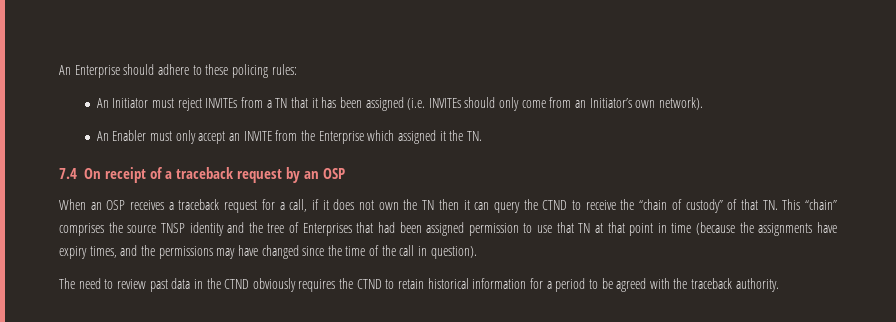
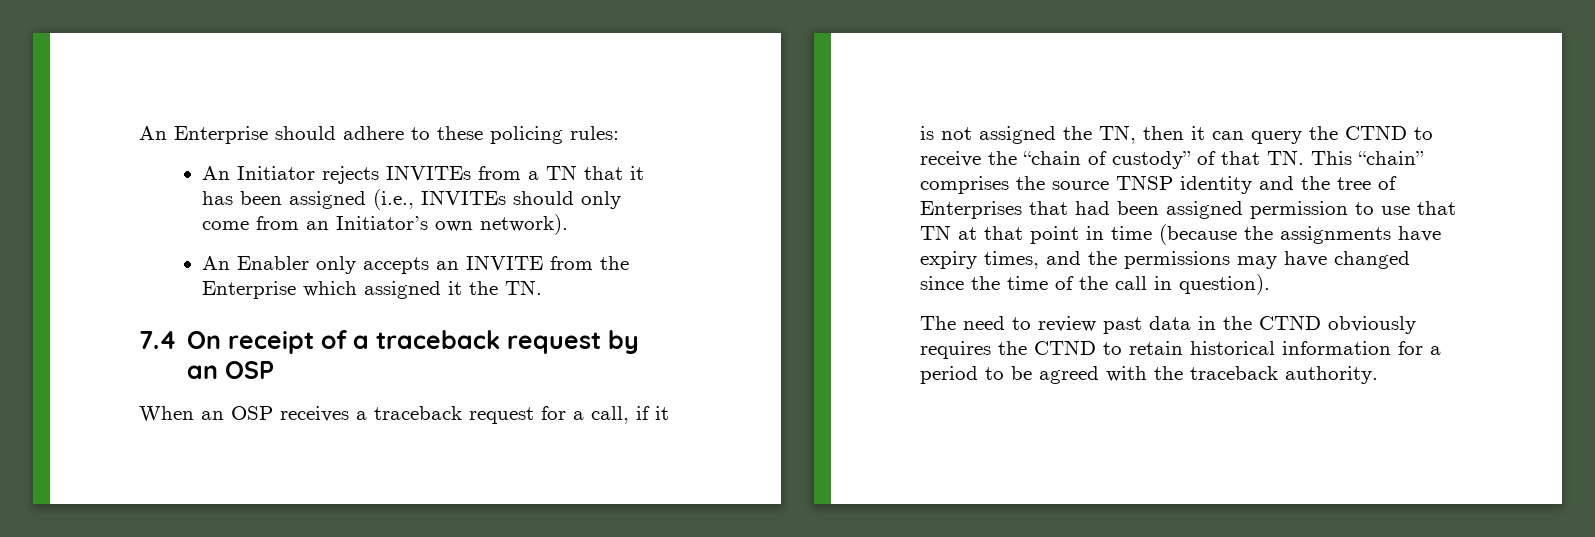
- An Initiator must reject INVITEs from a TN that it has been assigned (i.e. INVITEs should only come from an Initiator’s own network).
+ An Initiator rejects INVITEs from a TN that it has been assigned (i.e., INVITEs should only come from an Initiator’s own network).
- An Enabler must only accept an INVITE from the Enterprise which assigned it the TN.
+ An Enabler only accepts an INVITE from the Enterprise which assigned it the TN.
- When an OSP receives a traceback request for a call, if it does not own the TN then it can query the CTND to receive the “chain of custody” of that TN. This “chain” comprises the source TNSP identity and the tree of Enterprises that had been assigned permission to use that TN at that point in time (because the assignments have expiry times, and the permissions may have changed since the time of the call in question).
+ When an OSP receives a traceback request for a call, if it is not assigned the TN, then it can query the CTND to receive the “chain of custody” of that TN. This “chain” comprises the source TNSP identity and the tree of Enterprises that had been assigned permission to use that TN at that point in time (because the assignments have expiry times, and the permissions may have changed since the time of the call in question).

_THE PROBLEM_:
A word-for-word copy is needed, starting at the first line of the listing and ending with the line bearing "- When an OSP". No pictures.

_RESPONSE AREA_:
- An Initiator must reject INVITEs from a TN that it has been assigned (i.e. INVITEs should only come from an Initiator’s own network).
+ An Initiator rejects INVITEs from a TN that it has been assigned (i.e., INVITEs should only come from an Initiator’s own network).
- An Enabler must only accept an INVITE from the Enterprise which assigned it the TN.
+ An Enabler only accepts an INVITE from the Enterprise which assigned it the TN.
- When an OSP receives a traceback request for a call, if it does not own the TN then it can query the CTND to receive the “chain of custody” of that TN. This “chain” comprises the source TNSP identity and the tree of Enterprises that had been assigned permission to use that TN at that point in time (because the assignments have expiry times, and the permissions may have changed since the time of the call in question).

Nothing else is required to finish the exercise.